_EXERCISE DIRECTIONS:_ The entries must be set down again word for word; no pictures belong in the copy.

_EXERCISE DATA:_
---*---

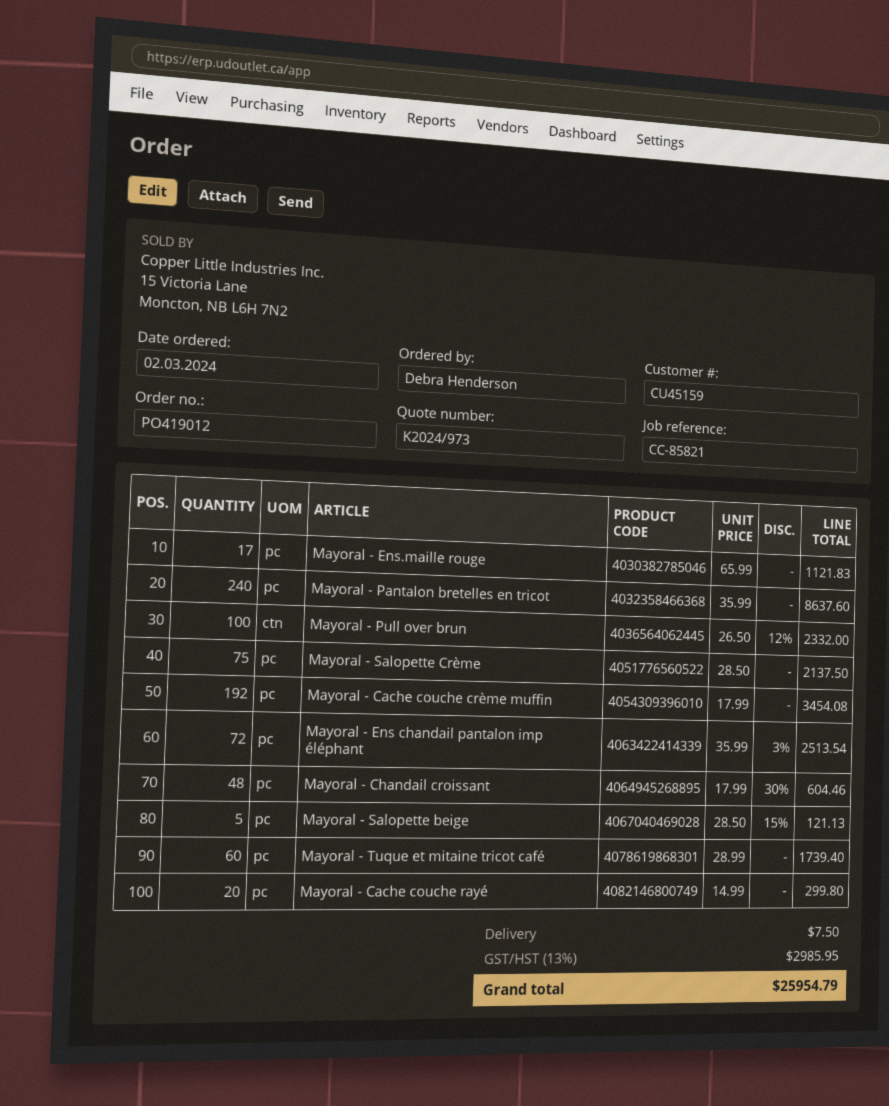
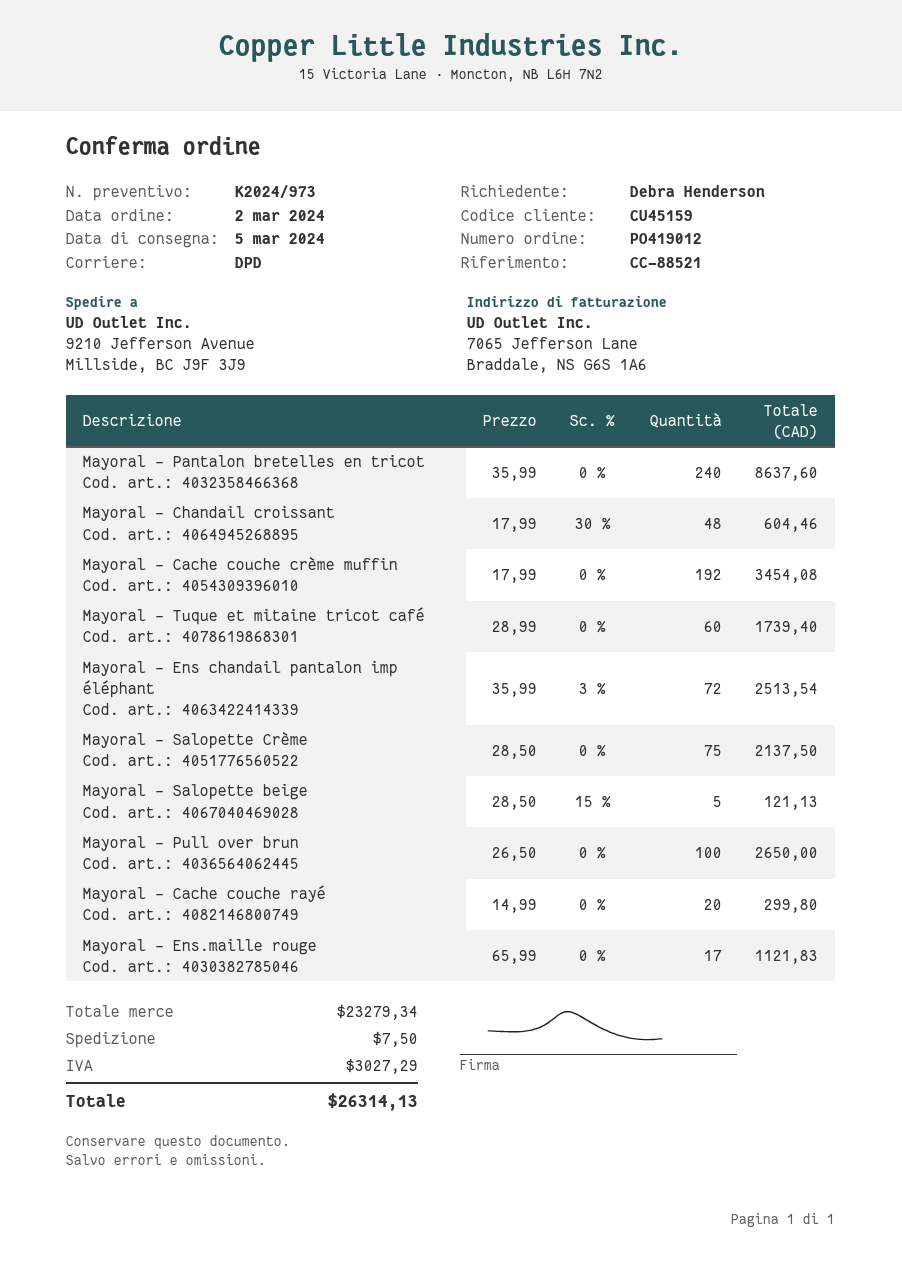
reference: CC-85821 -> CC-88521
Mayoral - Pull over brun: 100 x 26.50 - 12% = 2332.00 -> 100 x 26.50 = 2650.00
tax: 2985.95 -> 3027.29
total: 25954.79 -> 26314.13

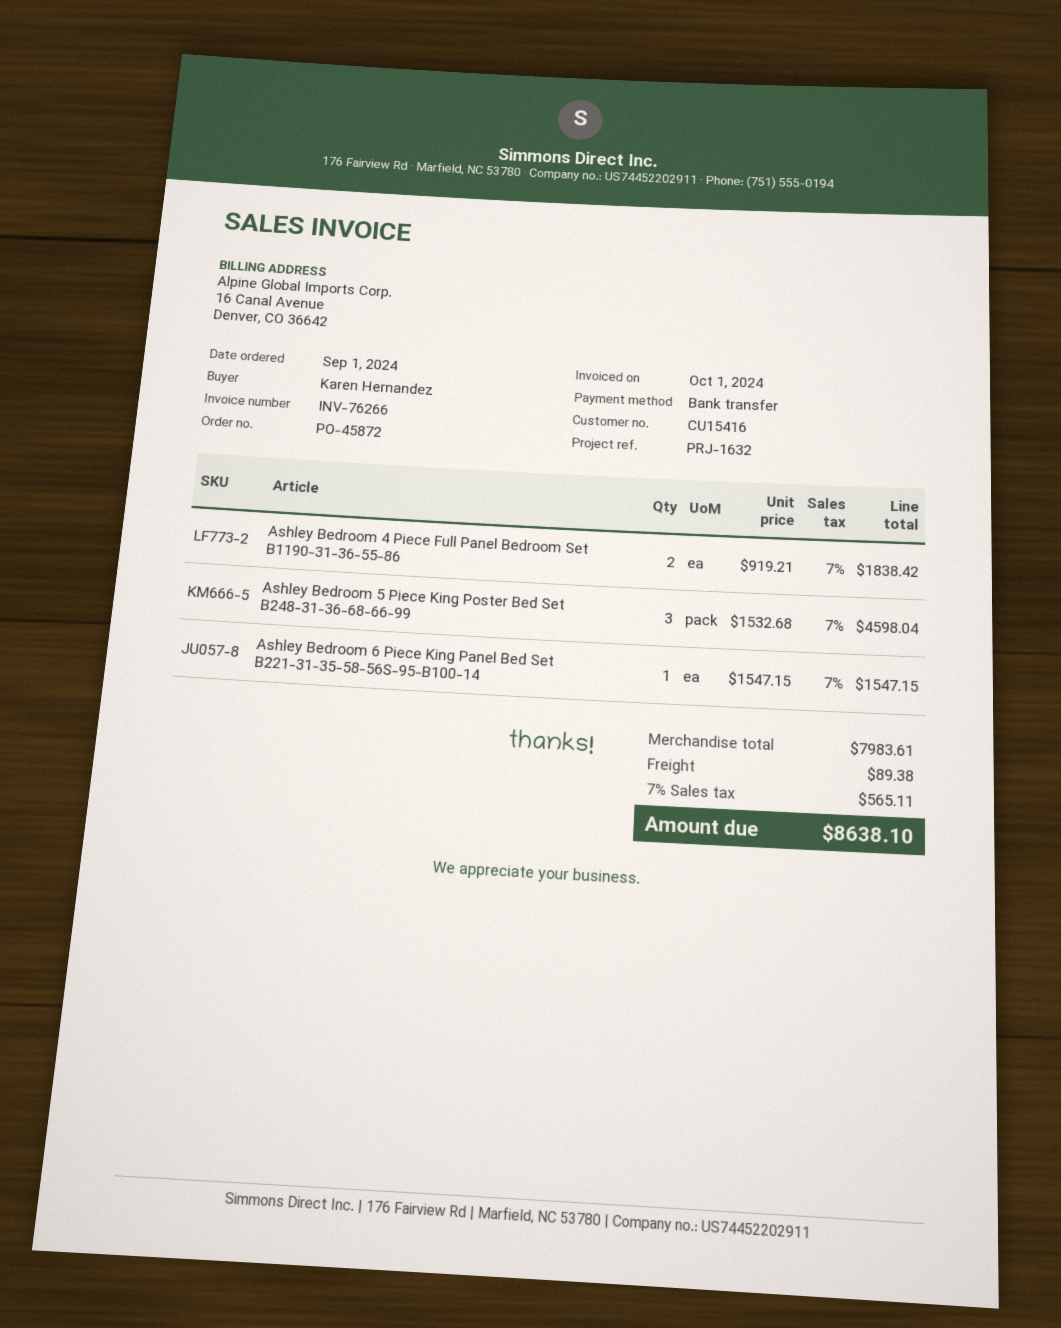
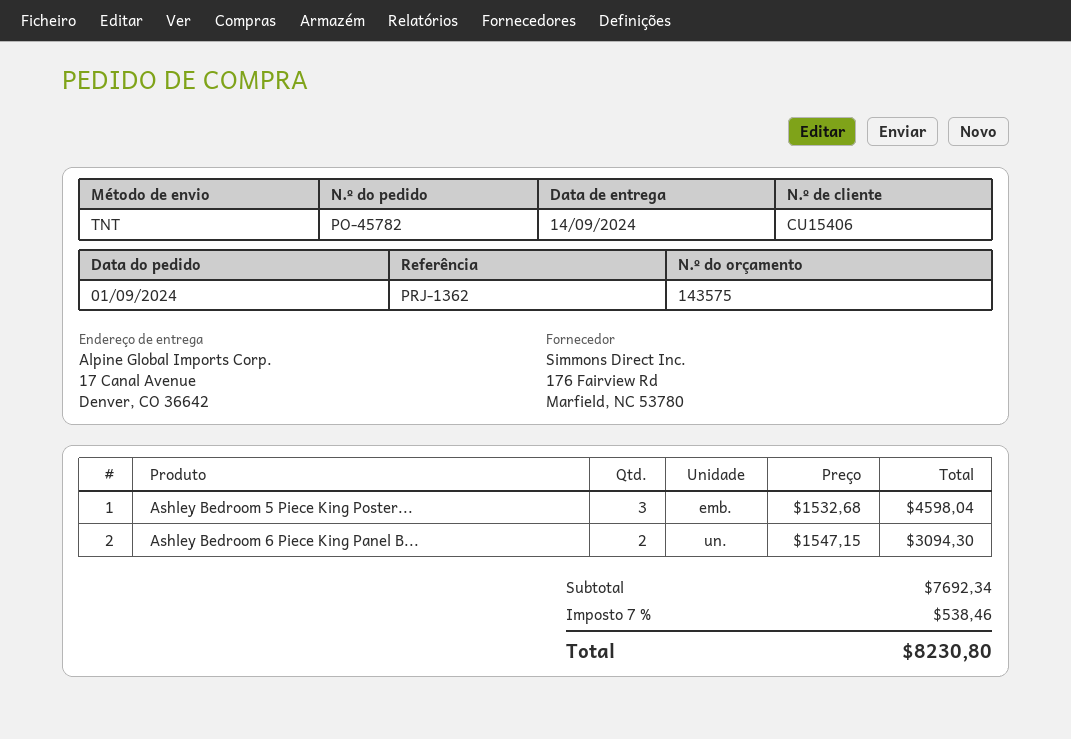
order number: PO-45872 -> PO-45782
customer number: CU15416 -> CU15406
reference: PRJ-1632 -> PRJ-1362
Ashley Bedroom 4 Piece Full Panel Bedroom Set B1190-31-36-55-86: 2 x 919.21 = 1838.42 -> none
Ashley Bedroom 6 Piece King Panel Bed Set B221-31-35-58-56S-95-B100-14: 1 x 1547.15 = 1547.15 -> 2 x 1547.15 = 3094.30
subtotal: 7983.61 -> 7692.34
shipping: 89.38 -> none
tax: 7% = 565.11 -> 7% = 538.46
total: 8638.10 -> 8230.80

---*---

_RESPONSE FOR THIS EXERCISE:_
reference: CC-85821 -> CC-88521
Mayoral - Pull over brun: 100 x 26.50 - 12% = 2332.00 -> 100 x 26.50 = 2650.00
tax: 2985.95 -> 3027.29
total: 25954.79 -> 26314.13

order number: PO-45872 -> PO-45782
customer number: CU15416 -> CU15406
reference: PRJ-1632 -> PRJ-1362
Ashley Bedroom 4 Piece Full Panel Bedroom Set B1190-31-36-55-86: 2 x 919.21 = 1838.42 -> none
Ashley Bedroom 6 Piece King Panel Bed Set B221-31-35-58-56S-95-B100-14: 1 x 1547.15 = 1547.15 -> 2 x 1547.15 = 3094.30
subtotal: 7983.61 -> 7692.34
shipping: 89.38 -> none
tax: 7% = 565.11 -> 7% = 538.46
total: 8638.10 -> 8230.80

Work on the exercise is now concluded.